◆ EXERCISE AIM ◆
Given the entries that follow, write out exactly the lines starting at the one containing "(313, 369) none" and ending at the one containing "[418,452,535,466] input graph.edgelist", both ends included, and only those.

◆ INFORMATION SUPPLIED ◆
= = = =

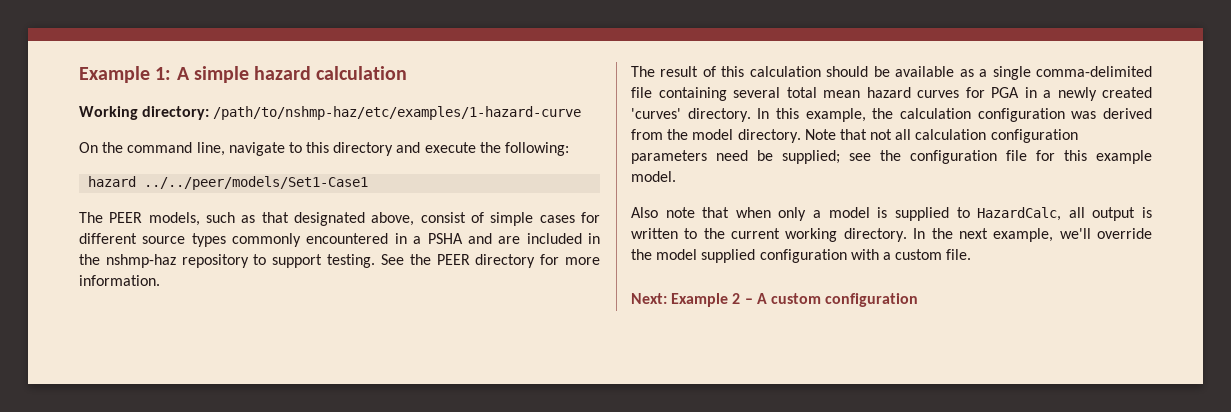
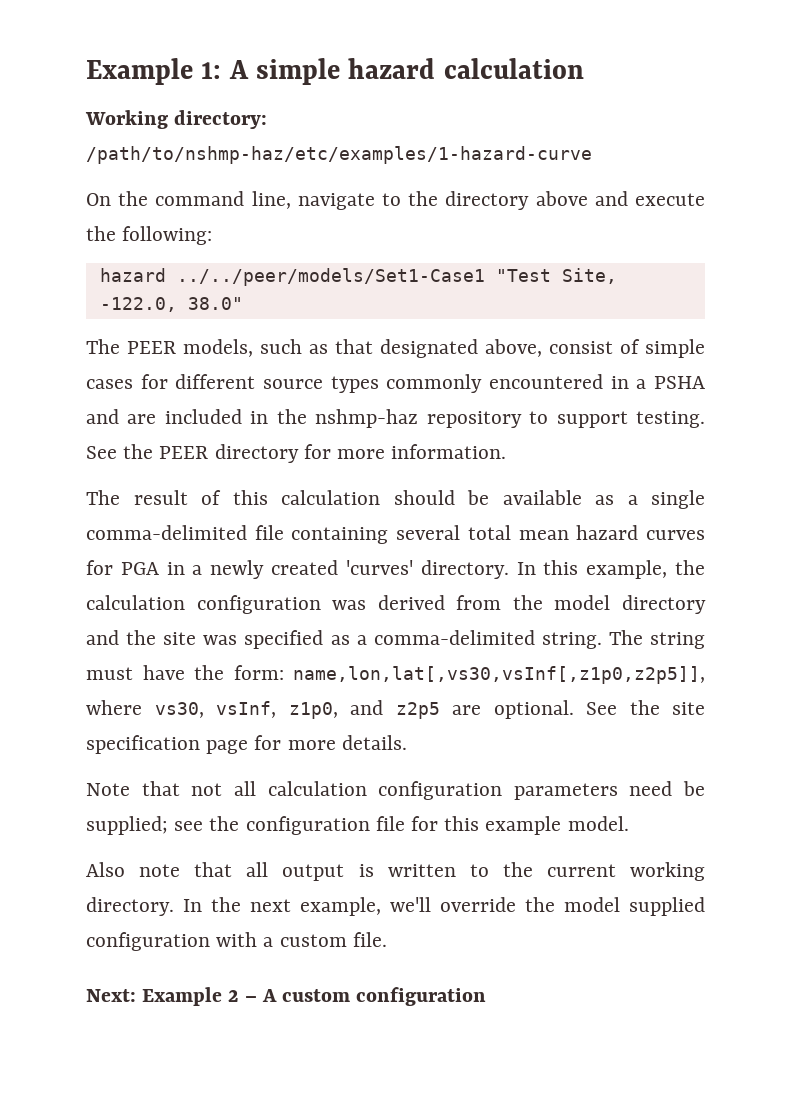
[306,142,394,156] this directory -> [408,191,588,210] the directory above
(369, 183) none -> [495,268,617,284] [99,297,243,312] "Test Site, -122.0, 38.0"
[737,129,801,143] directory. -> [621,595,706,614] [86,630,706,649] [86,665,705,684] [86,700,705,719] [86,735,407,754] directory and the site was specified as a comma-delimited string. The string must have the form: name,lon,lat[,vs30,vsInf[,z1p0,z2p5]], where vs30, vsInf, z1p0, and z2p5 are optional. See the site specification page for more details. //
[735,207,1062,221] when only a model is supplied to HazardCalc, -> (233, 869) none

= = = =

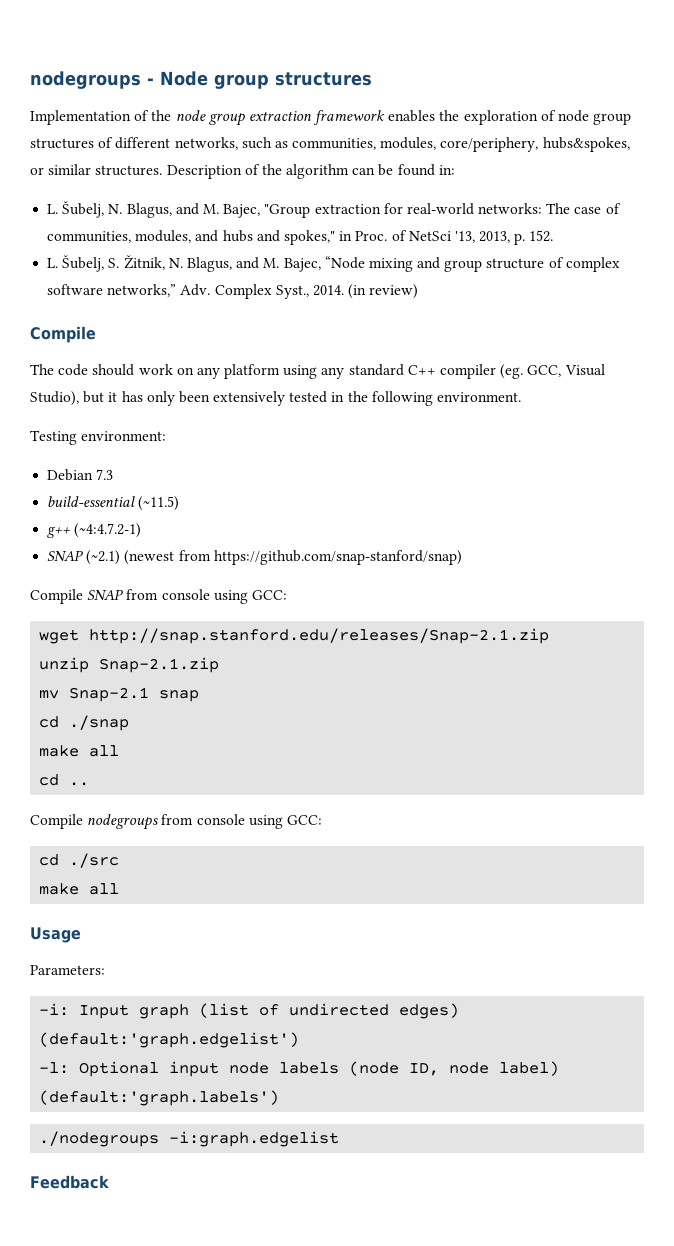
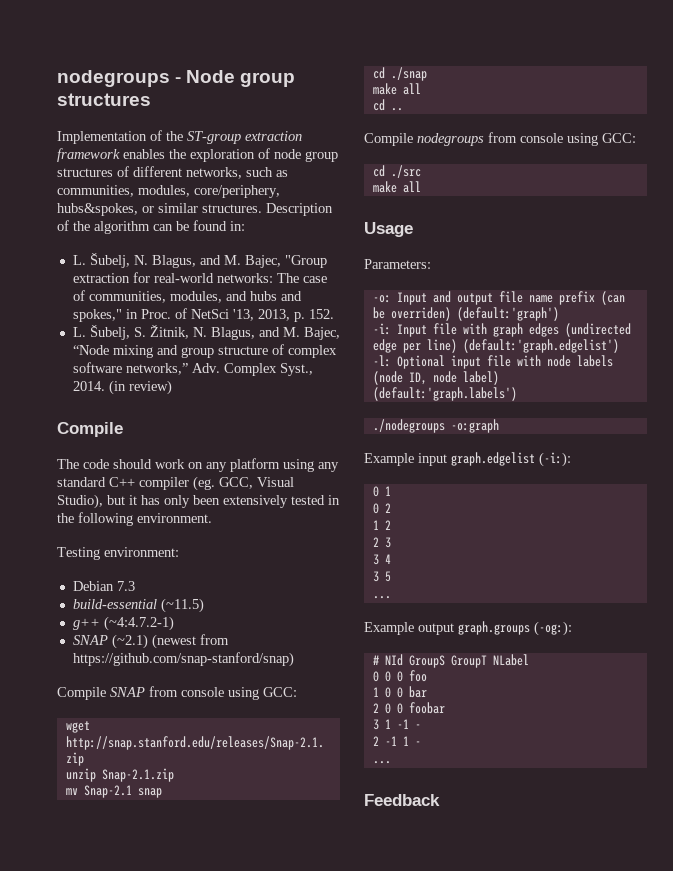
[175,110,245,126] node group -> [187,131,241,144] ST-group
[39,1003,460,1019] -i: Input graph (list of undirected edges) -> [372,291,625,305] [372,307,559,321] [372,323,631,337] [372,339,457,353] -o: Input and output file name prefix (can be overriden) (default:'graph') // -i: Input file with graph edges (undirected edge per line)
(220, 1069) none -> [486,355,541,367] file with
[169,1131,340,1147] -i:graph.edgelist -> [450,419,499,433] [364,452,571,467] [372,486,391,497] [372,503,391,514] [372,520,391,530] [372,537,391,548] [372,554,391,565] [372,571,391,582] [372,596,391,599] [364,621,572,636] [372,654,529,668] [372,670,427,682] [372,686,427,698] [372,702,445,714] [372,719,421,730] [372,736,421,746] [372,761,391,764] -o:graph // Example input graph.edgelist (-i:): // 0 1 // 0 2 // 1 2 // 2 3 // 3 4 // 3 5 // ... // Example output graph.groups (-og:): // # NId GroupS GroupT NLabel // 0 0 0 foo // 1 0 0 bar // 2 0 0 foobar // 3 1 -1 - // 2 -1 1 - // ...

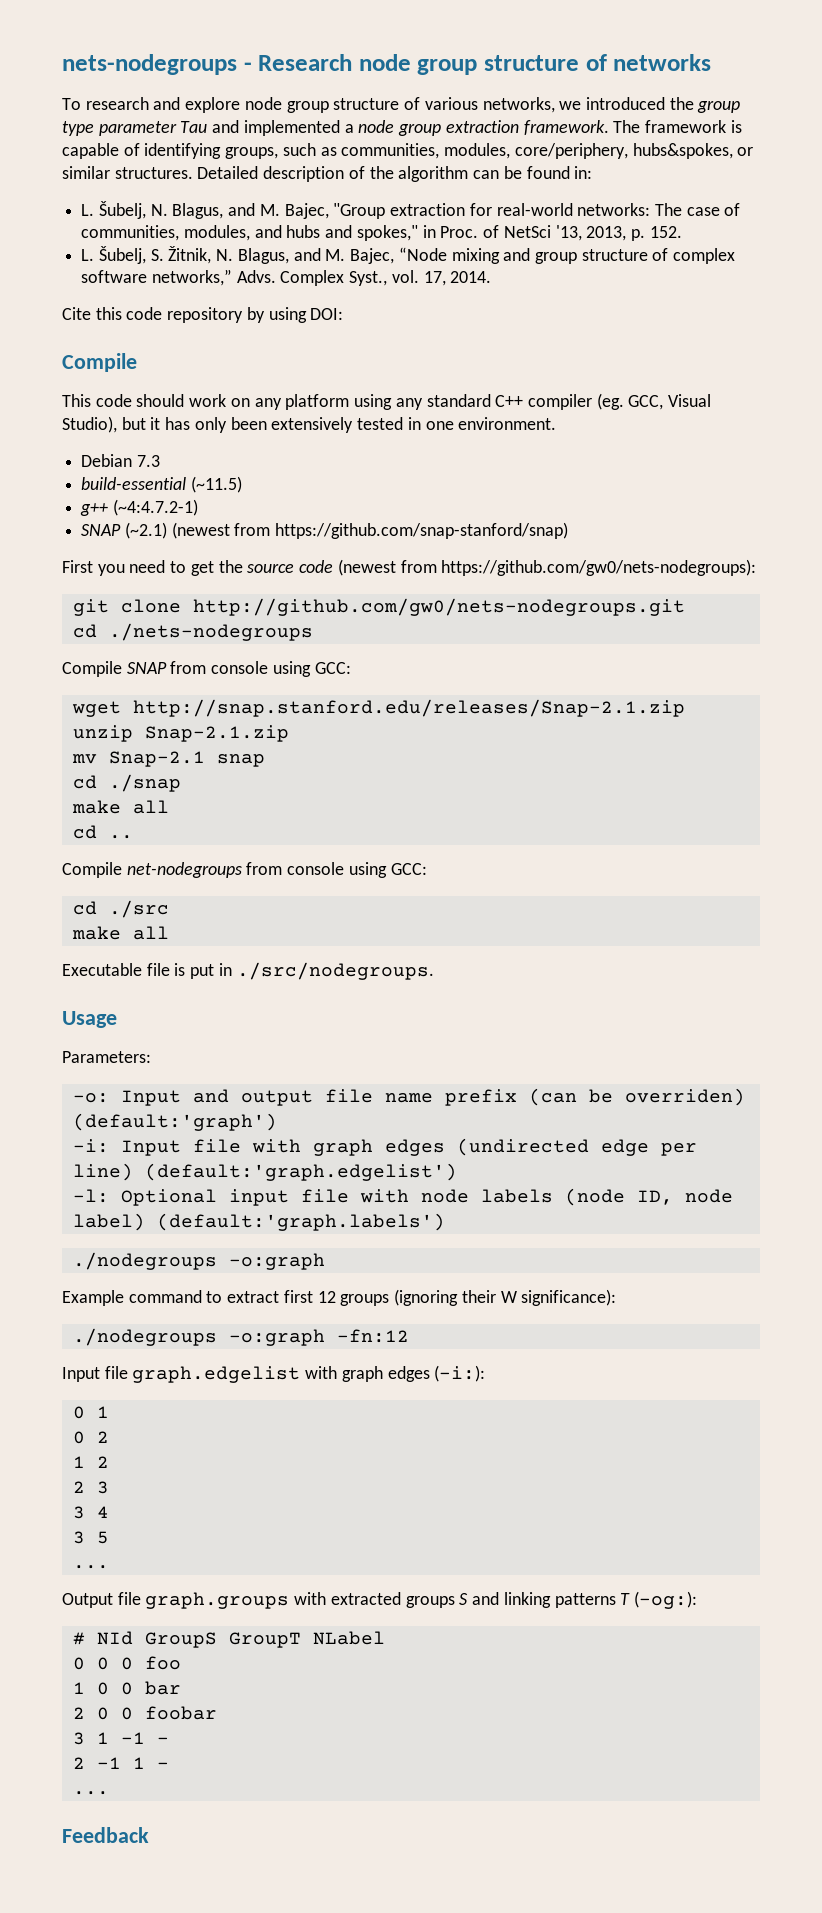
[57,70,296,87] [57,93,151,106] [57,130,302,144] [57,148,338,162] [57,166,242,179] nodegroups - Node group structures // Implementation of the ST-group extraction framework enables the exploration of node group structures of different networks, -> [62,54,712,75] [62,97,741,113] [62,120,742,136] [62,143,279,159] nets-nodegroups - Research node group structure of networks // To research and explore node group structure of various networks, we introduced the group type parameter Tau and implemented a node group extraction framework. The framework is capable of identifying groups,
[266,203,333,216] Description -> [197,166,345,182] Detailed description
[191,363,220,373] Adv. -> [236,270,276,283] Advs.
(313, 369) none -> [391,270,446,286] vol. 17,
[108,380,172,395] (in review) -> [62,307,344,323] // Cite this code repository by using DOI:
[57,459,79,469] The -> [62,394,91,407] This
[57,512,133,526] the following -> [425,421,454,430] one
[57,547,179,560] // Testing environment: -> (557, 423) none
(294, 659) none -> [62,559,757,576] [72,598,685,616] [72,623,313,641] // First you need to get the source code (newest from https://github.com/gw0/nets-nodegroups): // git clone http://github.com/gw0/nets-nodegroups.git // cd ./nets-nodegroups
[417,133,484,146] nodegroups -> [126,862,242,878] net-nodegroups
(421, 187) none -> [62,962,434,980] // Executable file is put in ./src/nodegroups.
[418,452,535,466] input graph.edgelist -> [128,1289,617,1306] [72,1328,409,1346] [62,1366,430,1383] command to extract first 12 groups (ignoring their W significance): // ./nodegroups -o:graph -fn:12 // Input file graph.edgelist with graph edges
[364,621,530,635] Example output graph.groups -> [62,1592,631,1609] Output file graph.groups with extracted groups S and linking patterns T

= = = =

◆ RESPONSE TO THE TASK ◆
(313, 369) none -> [391,270,446,286] vol. 17,
[108,380,172,395] (in review) -> [62,307,344,323] // Cite this code repository by using DOI:
[57,459,79,469] The -> [62,394,91,407] This
[57,512,133,526] the following -> [425,421,454,430] one
[57,547,179,560] // Testing environment: -> (557, 423) none
(294, 659) none -> [62,559,757,576] [72,598,685,616] [72,623,313,641] // First you need to get the source code (newest from https://github.com/gw0/nets-nodegroups): // git clone http://github.com/gw0/nets-nodegroups.git // cd ./nets-nodegroups
[417,133,484,146] nodegroups -> [126,862,242,878] net-nodegroups
(421, 187) none -> [62,962,434,980] // Executable file is put in ./src/nodegroups.
[418,452,535,466] input graph.edgelist -> [128,1289,617,1306] [72,1328,409,1346] [62,1366,430,1383] command to extract first 12 groups (ignoring their W significance): // ./nodegroups -o:graph -fn:12 // Input file graph.edgelist with graph edges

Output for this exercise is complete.